Code change snippets
<<<<

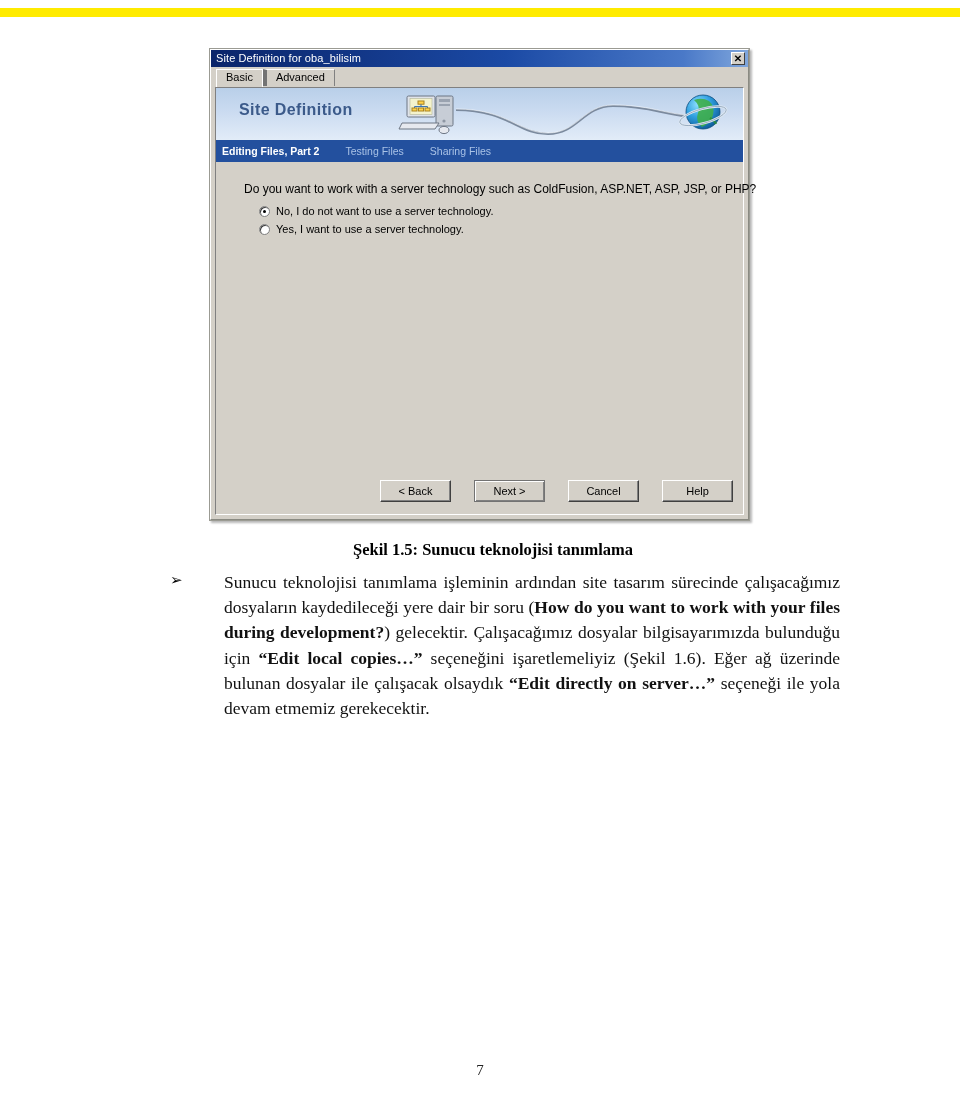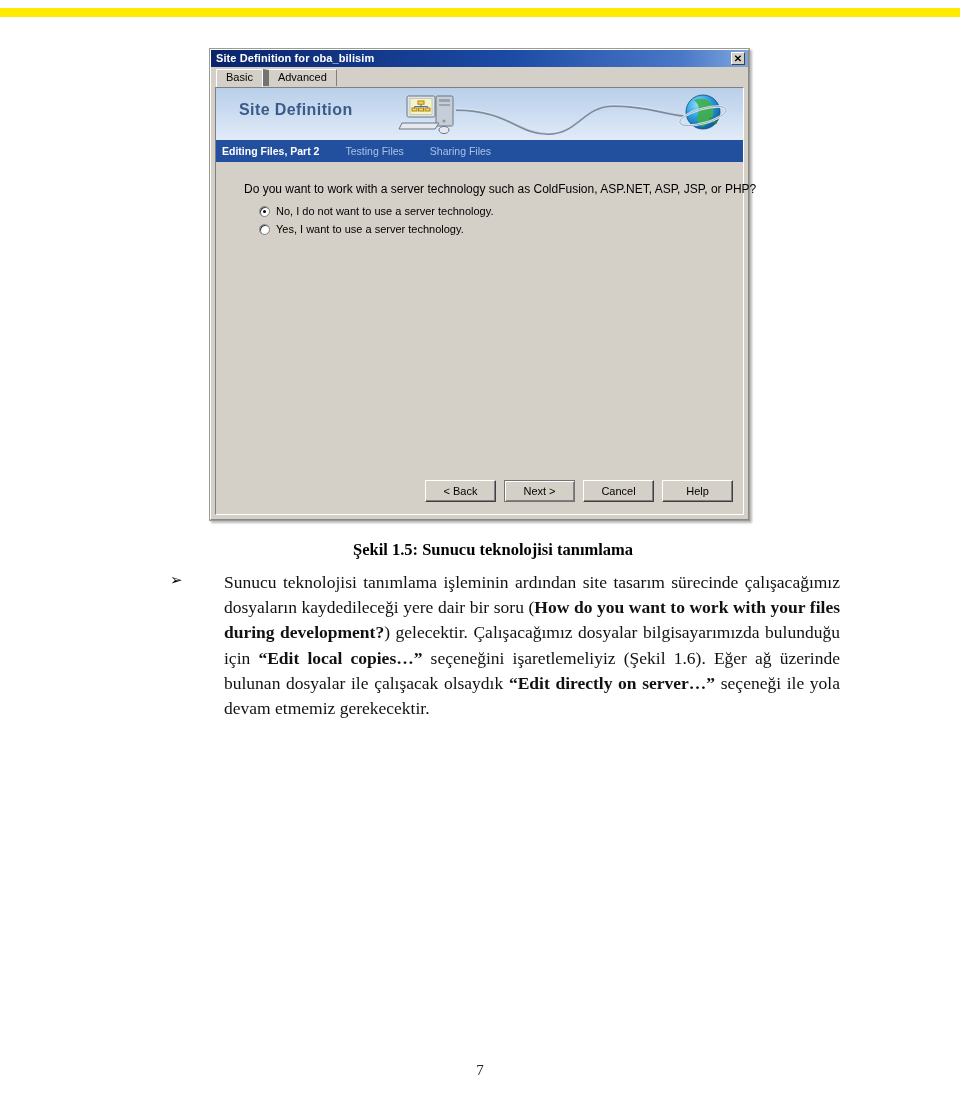--- a/index.html
+++ b/index.html
@@ -62,7 +62,7 @@
   .title-text {
     color: #ffffff;
     font-family: "Liberation Sans", sans-serif;
-    font-weight: bold;
+    font-weight: normal;
     font-size: 11px;
     letter-spacing: .1px;
     white-space: nowrap;

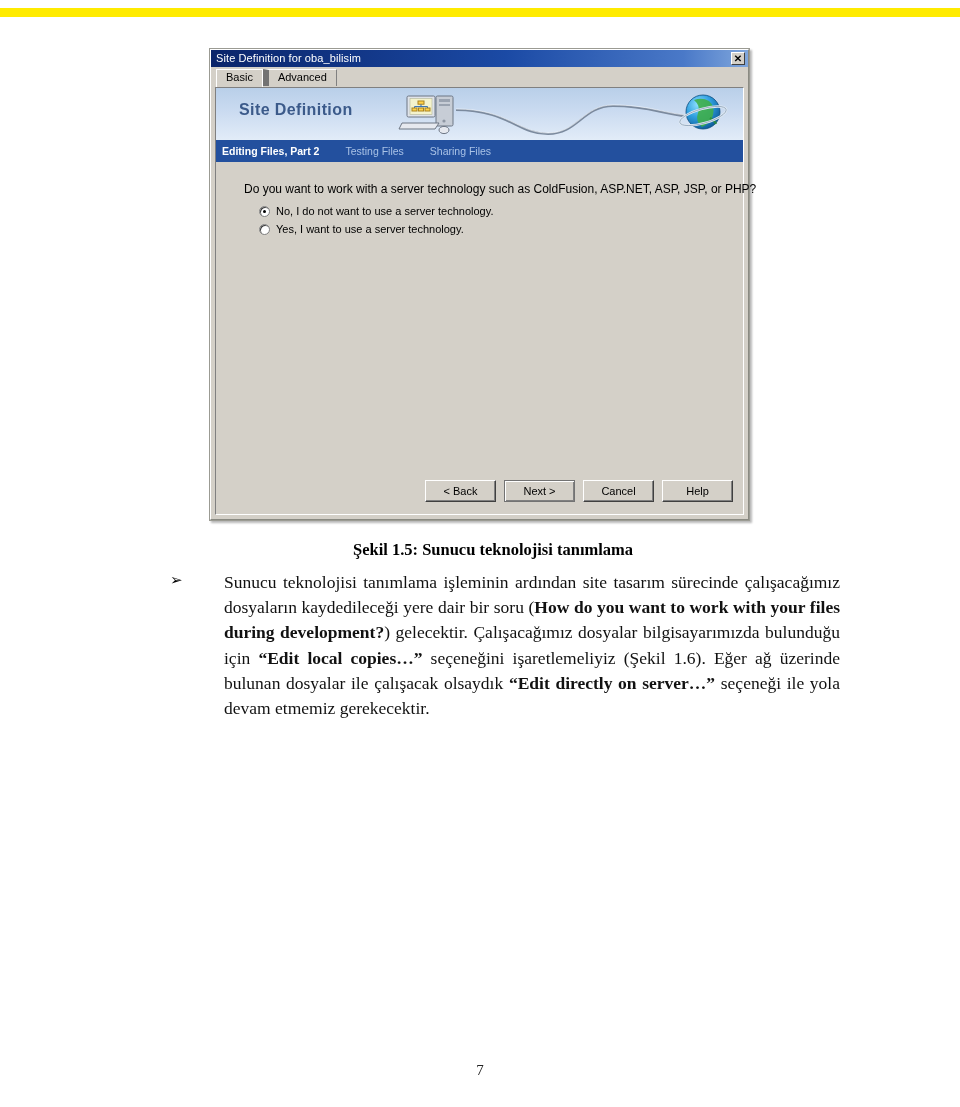--- a/index.html
+++ b/index.html
@@ -117,7 +117,7 @@
     padding-bottom: 4px;
   }
   .tab.unsel {
-    border-left: 6px solid #737373;
+    border-left: 4px solid #737373;
     border-right: 1px solid #808080;
     border-top: 1px solid #ffffff;
   }

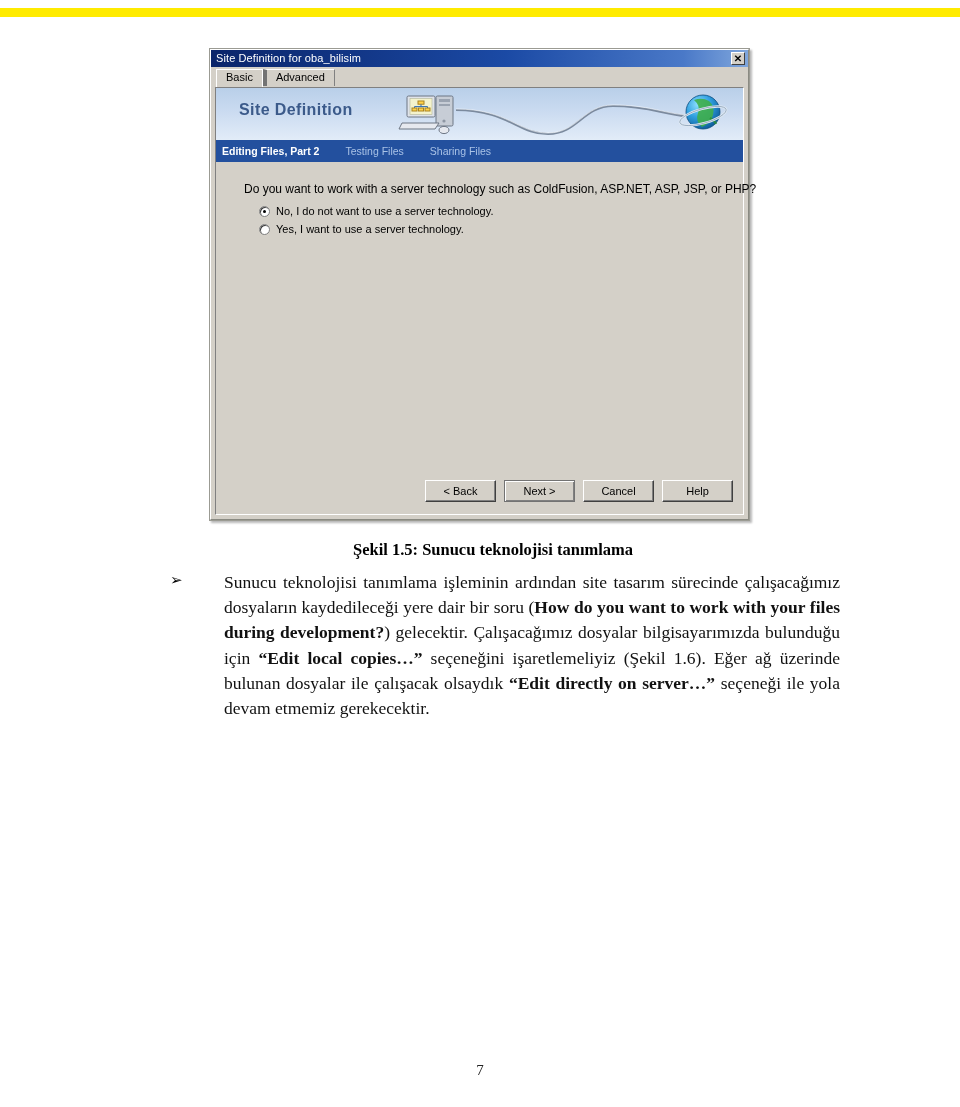--- a/index.html
+++ b/index.html
@@ -245,7 +245,7 @@
     right: 10px;
     bottom: 12px;
     display: flex;
-    gap: 8px;
+    gap: 23px;
   }
   .btn {
     width: 71px;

>>>>

Task brief →
When you find the line that contains "border-top: 1px solid #ffffff;", retype it and every line after it through the end of the data above, exactly, with no pictures.

Reply →
     border-top: 1px solid #ffffff;
   }

--- a/index.html
+++ b/index.html
@@ -245,7 +245,7 @@
     right: 10px;
     bottom: 12px;
     display: flex;
-    gap: 8px;
+    gap: 23px;
   }
   .btn {
     width: 71px;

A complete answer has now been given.